No danger of that in The Charlotte Church Show (Channel 4, Fridays).

'Enigmatic' and 'silent' are not words often used to describe the 20-year-old part-time singer and full-time celebrity. She got round the problem of guests with little to say (Denise van Outen was just sad, describing sitting alone in Los Angeles) by doing nearly all the talking herself. She emerged as quite a beguiling personality in the way that many self-obsessed people do;

they want us to love them as much as they love themselves, hence her line, winsomely delivered: 'I think I'm a bit of a hottie and I have managed to bag myself a rather fit bloke!' She read the pre-scripted jokes with flair and timing.

The show's failure is its obsession with Welshness. There were Welsh flags, cheers every time someone said 'Wales', stupid, pointless sketches meant to show how funny and clever the Welsh are. They even persuaded Eric McCormack, from Will & Grace, to appear in a sketch as an unemployed gay Welsh coal miner (he was offered work as a 'fudge-packer'; that was the level of humour). It is not remotely anti-Welsh to say that we non-Welsh people are slightly less fascinated by the sheer Welshness of Wales than the Welsh are.

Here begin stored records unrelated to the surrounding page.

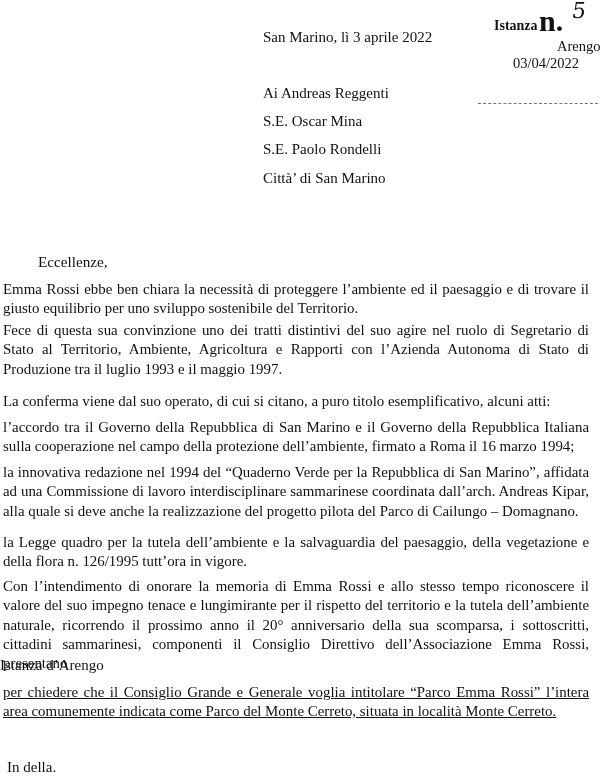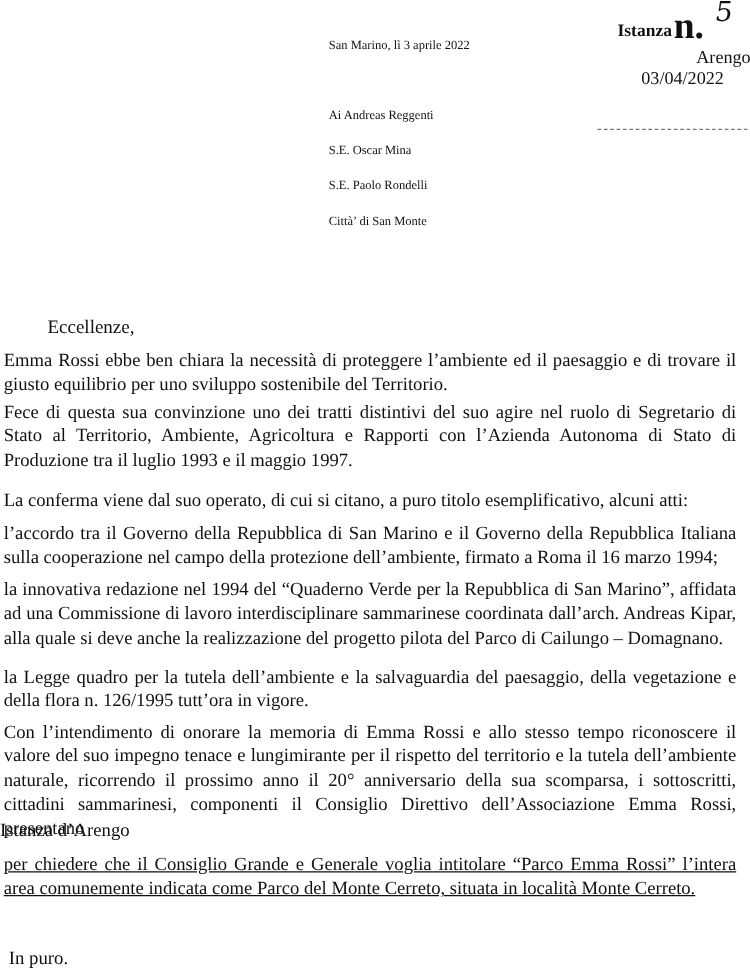--- a/index.html
+++ b/index.html
@@ -16,7 +16,7 @@
     color: #111111;
   }
   .abs { position: absolute; white-space: nowrap; }
-  .addr { left: 263px; font-size: 10px; line-height: 18px; }
+  .addr { left: 263px; font-size: 15px; line-height: 18px; }
   .stamp-istanza {
     left: 494px; top: 18px;
     font-size: 14px; font-weight: bold;

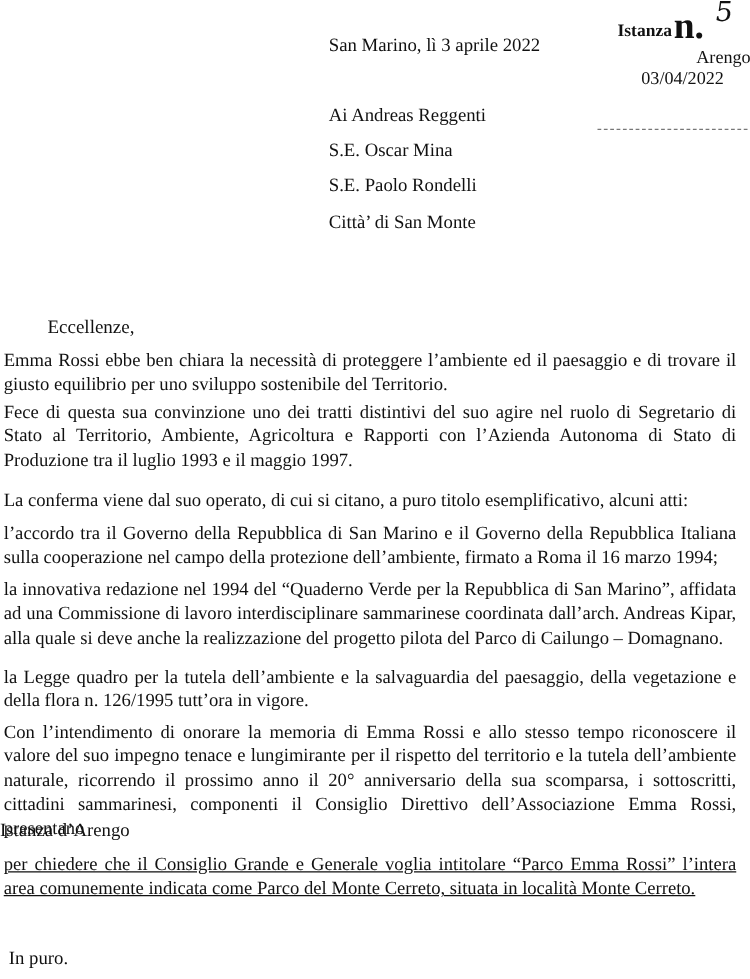--- a/index.html
+++ b/index.html
@@ -81,7 +81,7 @@
   <div class="abs addr" style="top:84px;">Ai Andreas Reggenti</div>
   <div class="abs addr" style="top:112px;">S.E. Oscar Mina</div>
   <div class="abs addr" style="top:140px;">S.E. Paolo Rondelli</div>
-  <div class="abs addr" style="top:169px;">Città’ di San Monte</div>
+  <div class="abs addr" style="top:169px;">Città’ di San Marino</div>
 </div>
 
 <div class="abs greet">Eccellenze,</div>

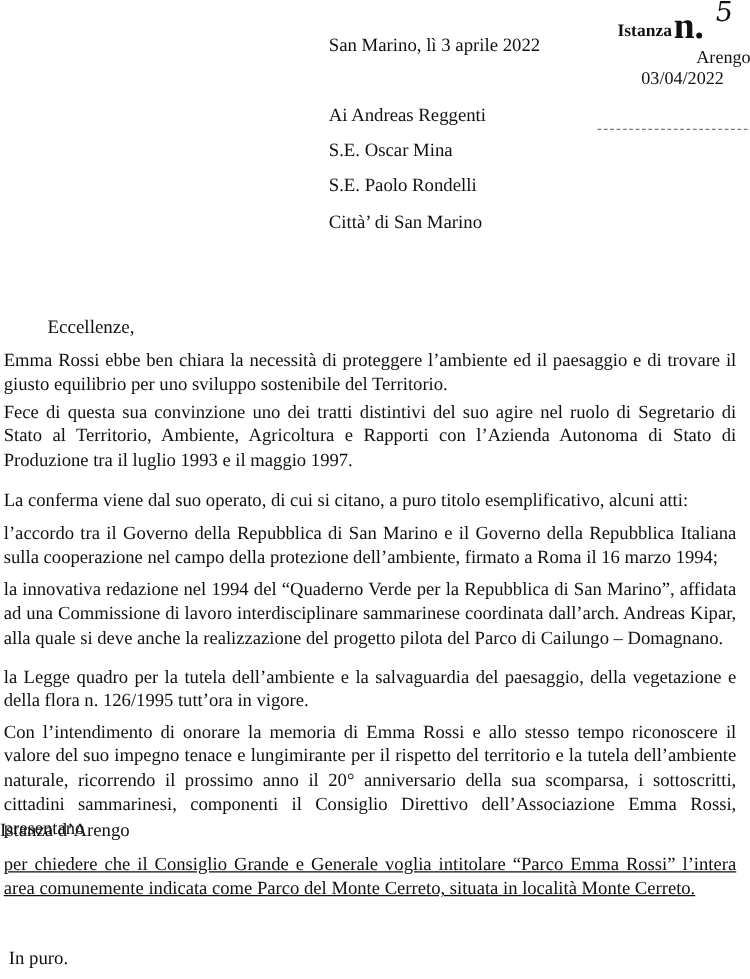--- a/index.html
+++ b/index.html
@@ -97,6 +97,6 @@
 <div class="title-center">Istanza d’Arengo</div>
 <p class="para" style="top:683px;text-decoration:underline;">per chiedere che il Consiglio Grande e Generale voglia intitolare “Parco Emma Rossi” l’intera area comunemente indicata come Parco del Monte Cerreto, situata in località Monte Cerreto.</p>
 
-<div class="abs closing">In puro.</div>
+<div class="abs closing">In della.</div>
 
 </body></html>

And the dim sketch in which Charlotte went to a speeddating agency disguised as a young black male DJ (with a bewilderingly high-pitched voice) merely showed that levels of racial awareness appear to be 30 years behind the times, at least in the parts of Wales where they make television programmes.

Life Begins, returning to ITV on Mondays, and the one-off drama Aftersun (BBC 1, Friday) were both sit-traj shows (a sit-traj is a situation tragedy) about coping with middle age and with marriages that are not quite as perfect as they once seemed.

Life Begins has much in common with Cold Feet, the third series of which was written by David Nicholls, who also wrote Aftersun.

(Like chat-show hosting, television scriptwriting is a difficult business and those who do it well get plenty of work. ) Both shows dance on the defile between reality on the one hand and farce on the other, and Life Begins does it better. For one thing even the unsympathetic characters are interesting and engaging, like Caroline Quentin's dreadful boss in the travel agency, a man who makes David Brent seem sympathetic and self-aware. His catastrophic Spanish evening was one of the lowlights such shows require a lot of. The series is packed with people and events, keeping at least half-a-dozen plot strands twining and spinning around each other.

Aftersun was much simpler and as a consequence rather duller. The plot was familiar: middle-aged couple on holiday encounter young, newly engaged and sexcrazed lovers and realise what a dull, dreary ditch they are stuck in. But in the end it's the young people who fly apart and the oldies who discover the virtues of continuity, family and just rubbing along. Sarah Parish was wonderful as the married woman teetering on the edge of her reason. Anna Madeley somehow managed to play a girl who was meant to be an Oxford graduate, who read The Idiot by the pool, and yet seemed to have a head stuffed with lava bread. But too slow, and neither funny enough nor tragic enough.

Intervention: We're coming to get you (Channel 4, Thursday) fascinated me, because on holiday in the States we had met people who'd taken part in one. This is the technique by which someone in the grip of drink or drugs is ambushed and confronted by family, friends and colleagues and warned that if he or she doesn't go into rehab they will be abandoned.

Our American friends succeeded, and so did the Yorkshire folk who ripped into a young professional couple who were spending £1,000 a week on heroin and crack cocaine. The climax, at which both junkies crumpled in tears, was horribly intrusive but utterly exhilarating. There is a way out, people really can be saved.